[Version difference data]
= = = = = = =

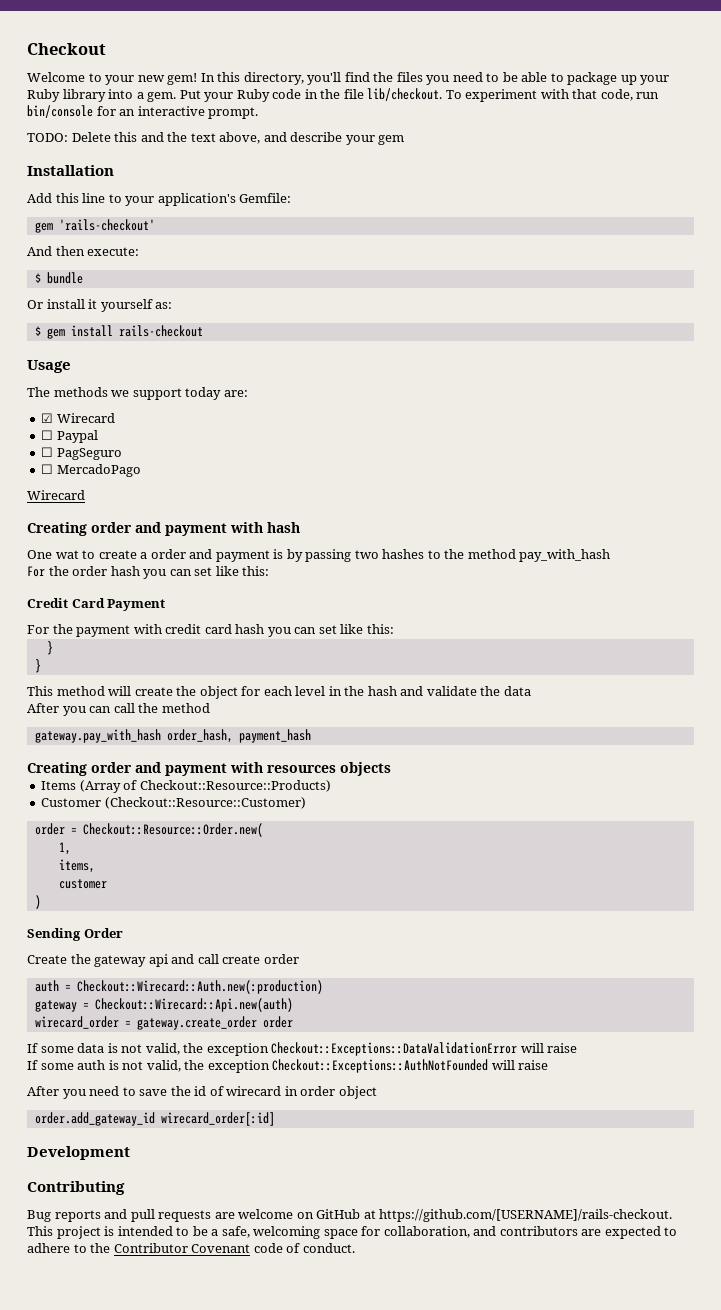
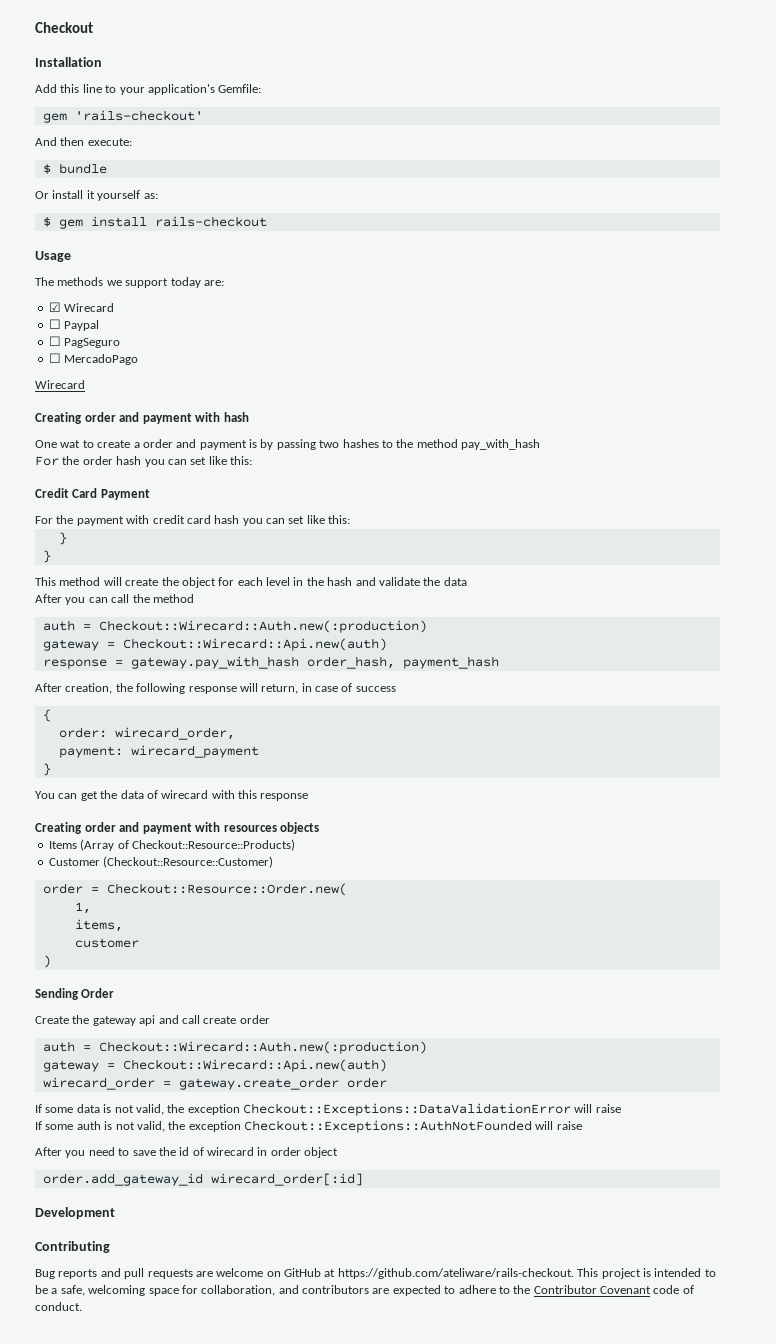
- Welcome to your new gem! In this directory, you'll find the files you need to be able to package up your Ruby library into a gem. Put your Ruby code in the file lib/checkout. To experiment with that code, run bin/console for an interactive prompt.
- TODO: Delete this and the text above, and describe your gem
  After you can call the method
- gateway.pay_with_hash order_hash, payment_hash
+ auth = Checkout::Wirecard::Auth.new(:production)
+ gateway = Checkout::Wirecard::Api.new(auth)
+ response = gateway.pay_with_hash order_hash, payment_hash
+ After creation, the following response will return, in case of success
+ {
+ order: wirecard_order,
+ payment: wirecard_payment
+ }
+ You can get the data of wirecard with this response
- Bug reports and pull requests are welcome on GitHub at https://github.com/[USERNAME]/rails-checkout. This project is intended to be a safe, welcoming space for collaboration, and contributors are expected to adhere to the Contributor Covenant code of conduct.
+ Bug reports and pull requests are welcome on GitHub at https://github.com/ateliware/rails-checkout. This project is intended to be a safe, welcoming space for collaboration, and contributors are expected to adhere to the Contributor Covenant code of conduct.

= = = = = = =

- **What the task asks**: The answer is the records above, repeated exactly, with no picture in it.

- **Response**:
- Welcome to your new gem! In this directory, you'll find the files you need to be able to package up your Ruby library into a gem. Put your Ruby code in the file lib/checkout. To experiment with that code, run bin/console for an interactive prompt.
- TODO: Delete this and the text above, and describe your gem
  After you can call the method
- gateway.pay_with_hash order_hash, payment_hash
+ auth = Checkout::Wirecard::Auth.new(:production)
+ gateway = Checkout::Wirecard::Api.new(auth)
+ response = gateway.pay_with_hash order_hash, payment_hash
+ After creation, the following response will return, in case of success
+ {
+ order: wirecard_order,
+ payment: wirecard_payment
+ }
+ You can get the data of wirecard with this response
- Bug reports and pull requests are welcome on GitHub at https://github.com/[USERNAME]/rails-checkout. This project is intended to be a safe, welcoming space for collaboration, and contributors are expected to adhere to the Contributor Covenant code of conduct.
+ Bug reports and pull requests are welcome on GitHub at https://github.com/ateliware/rails-checkout. This project is intended to be a safe, welcoming space for collaboration, and contributors are expected to adhere to the Contributor Covenant code of conduct.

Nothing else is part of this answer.